For at least two generations, historians have asserted that the older, modernist paradigm of one-way flows of ideas, institutions, and interests (as well as technology and capital) from north to south is flawed and inaccurate. That view held that Latin Americans (for instance) were passive mimics, importers, adopters, or perhaps victims of northern interests. The dependista approach offered one critique of this paradigm but little guidance for alternative interpretations. The transnational and global turns of the last few decades have helped us think more critically about historical north-south interactions, and as a result, historians and other scholars have played with frameworks of exchange, entanglement, circulation, and co-production.
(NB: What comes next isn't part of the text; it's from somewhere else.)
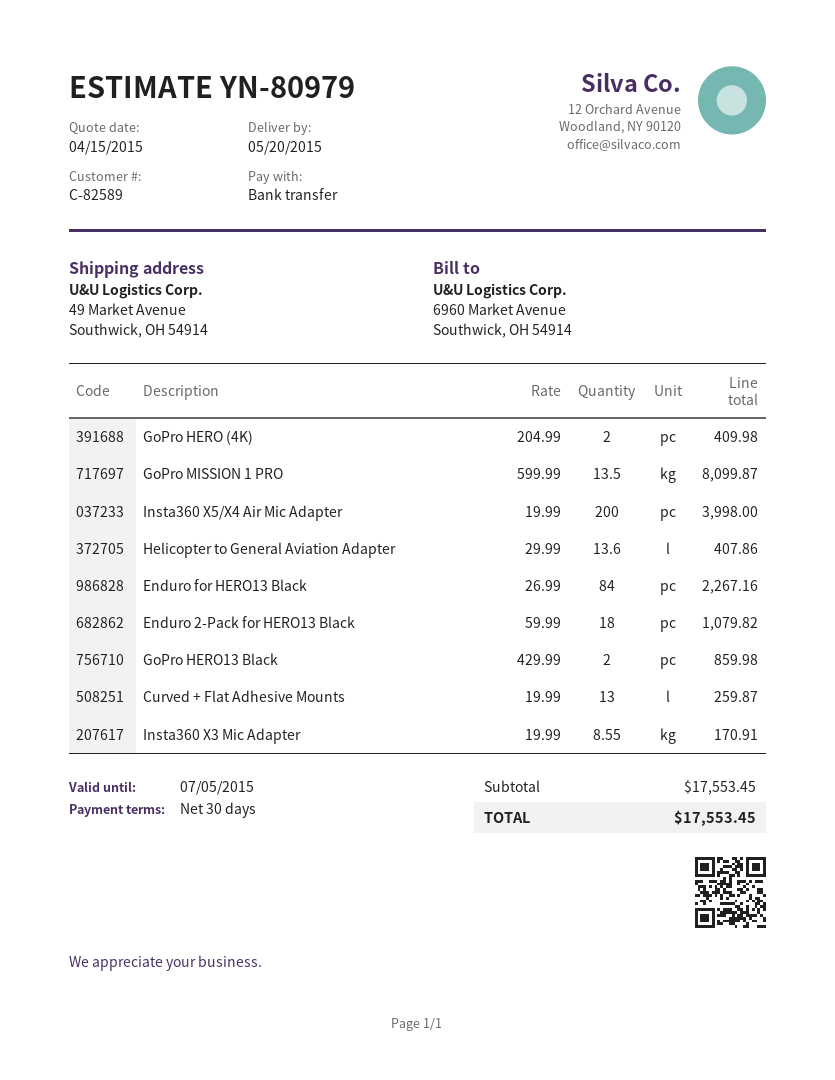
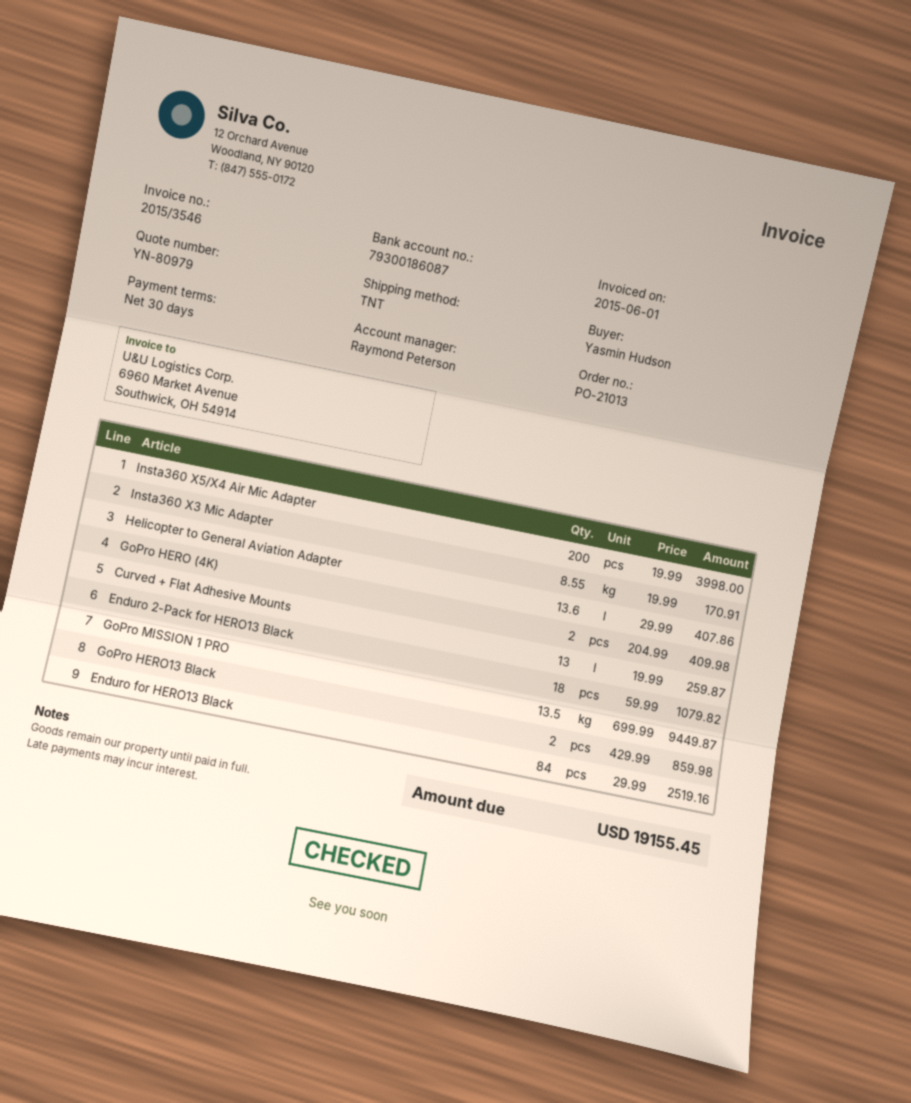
GoPro MISSION 1 PRO: 13.5 x 599.99 = 8099.87 -> 13.5 x 699.99 = 9449.87
Enduro for HERO13 Black: 84 x 26.99 = 2267.16 -> 84 x 29.99 = 2519.16
total: 17553.45 -> 19155.45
In spite of extensive attention to interaction and mutual influence, however, rarely have scholars offered compelling and fine-grained accounts of co-production on a transnational scale, or of significant south-to-north influence.

Christy Thornton’s Revolution in Development does just that. The book represents a major, trend-setting breakthrough in how we understand the origins and growth of international economic organizations and in how historians can decenter a northern framework and more effectively approach south-north interactions across a wide range of topics. Thornton argues that government officials and experts in Mexico played a critical role in the development of international economic institutions through the twentieth century. Mexicans’ efforts represented, in her words, sustained “advocacy of a fairer system of governing the global capitalist economy” (p. 3). Thornton’s transnational approach places the book among a number of recent (and one hopes future) research projects on the co-creation of transnational political ideas and institutions. Her peers in this kind of work include Sarah Babb, Amy Offner, Patricia Clavin, Nitsan Chorev, and Margarita Fajardo.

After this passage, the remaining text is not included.